(Task material begins)
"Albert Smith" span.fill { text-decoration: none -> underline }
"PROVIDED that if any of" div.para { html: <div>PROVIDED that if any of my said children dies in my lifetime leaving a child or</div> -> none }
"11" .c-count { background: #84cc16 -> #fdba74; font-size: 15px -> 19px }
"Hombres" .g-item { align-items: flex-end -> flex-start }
(Task material ends)
(Task material begins)
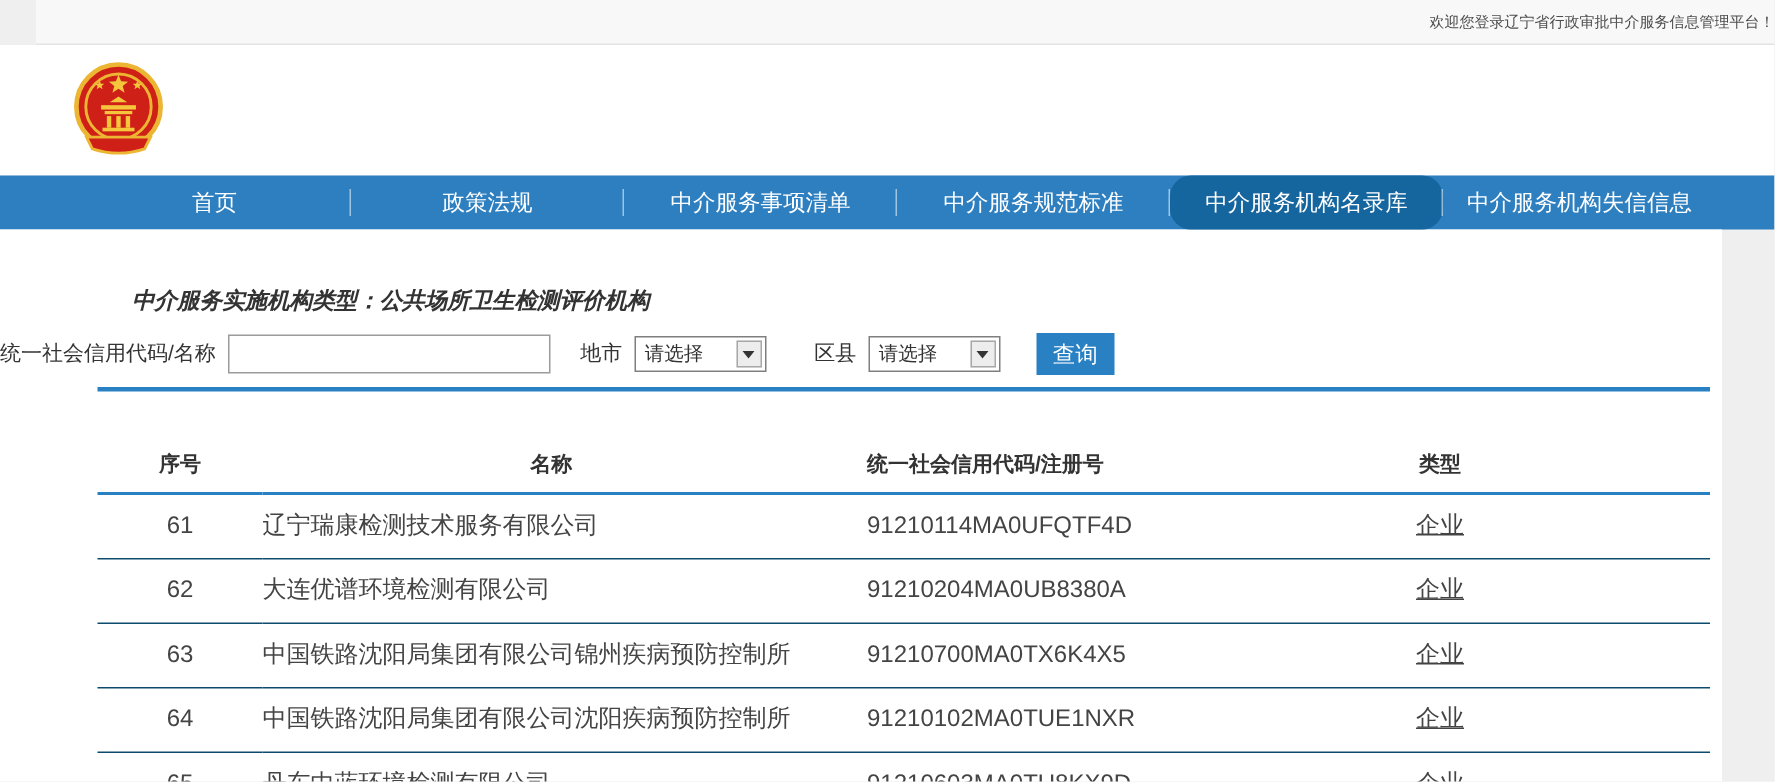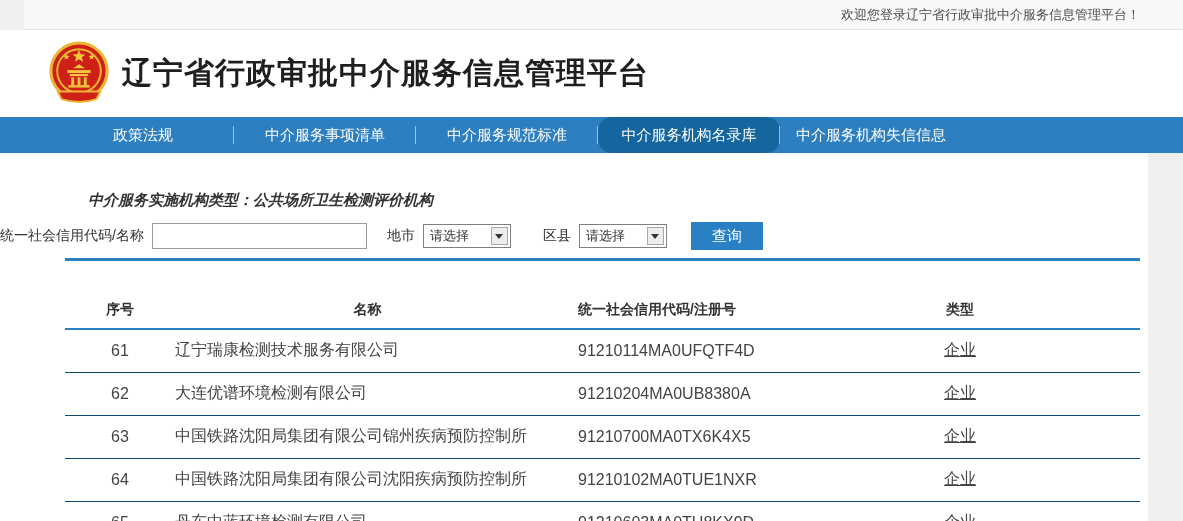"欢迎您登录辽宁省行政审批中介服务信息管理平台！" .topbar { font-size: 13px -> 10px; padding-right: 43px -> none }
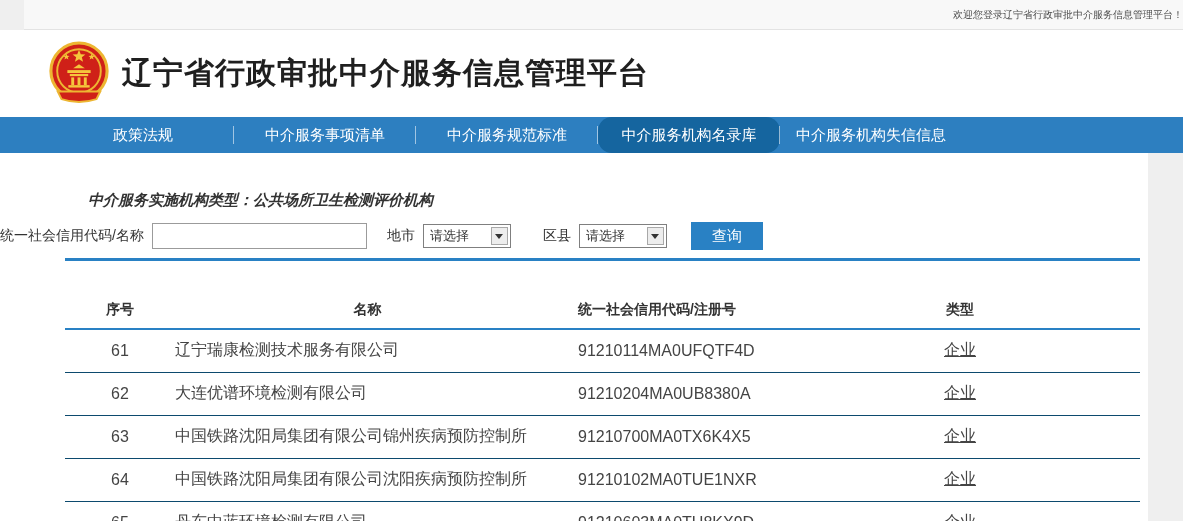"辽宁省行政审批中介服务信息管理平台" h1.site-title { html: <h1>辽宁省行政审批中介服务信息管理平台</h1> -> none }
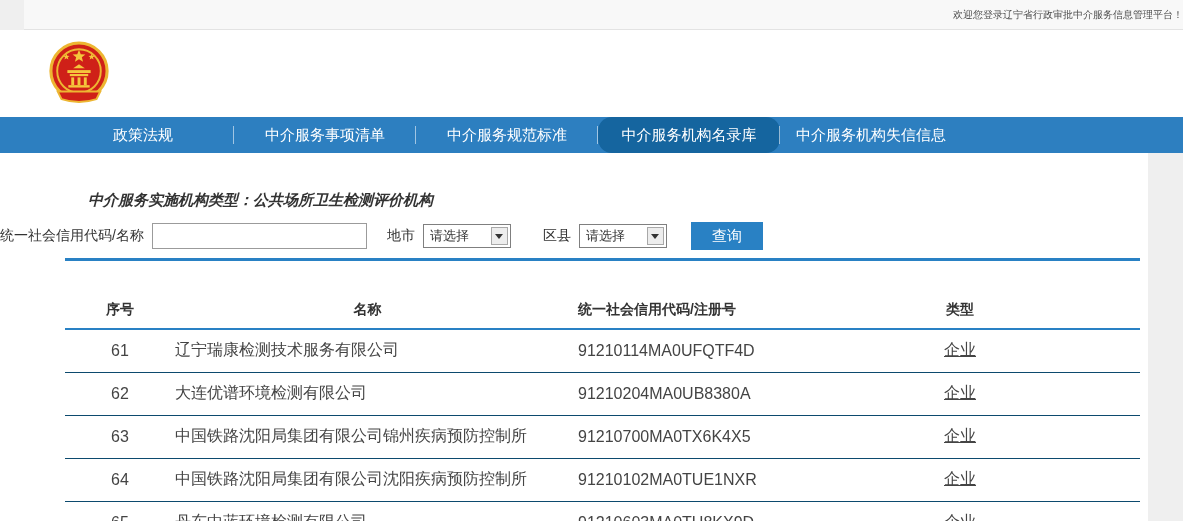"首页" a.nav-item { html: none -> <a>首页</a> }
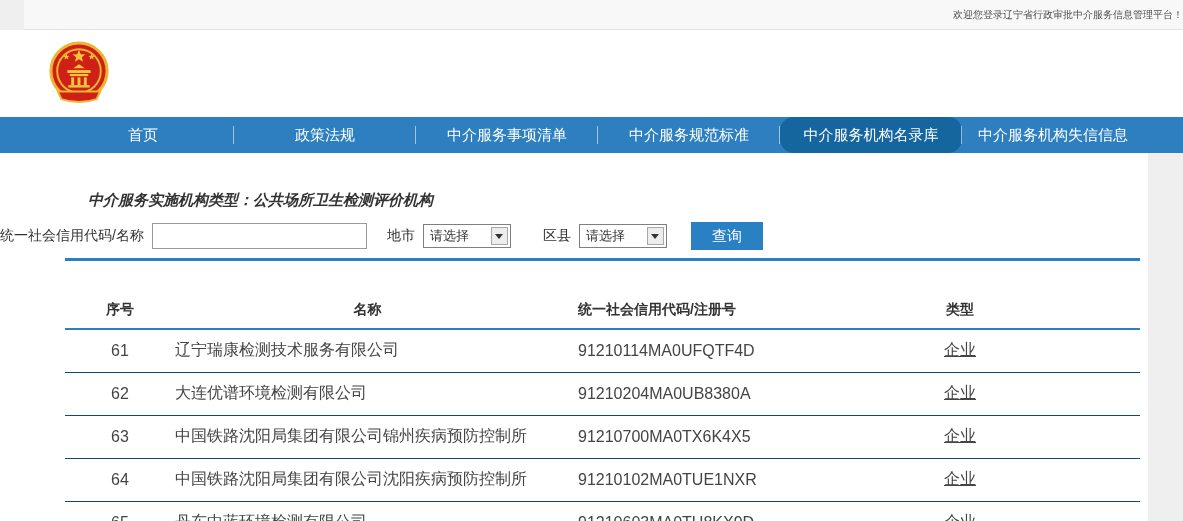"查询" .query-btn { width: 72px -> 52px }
(Task material ends)
§ **Problem to work on**
Give back precisely the lines above that start at the line containing "background: #84cc16 ->" and end at the line containing "align-items: flex-end ->", inclusive. No other lines belong in the output.

§ **Task response**
"11" .c-count { background: #84cc16 -> #fdba74; font-size: 15px -> 19px }
"Hombres" .g-item { align-items: flex-end -> flex-start }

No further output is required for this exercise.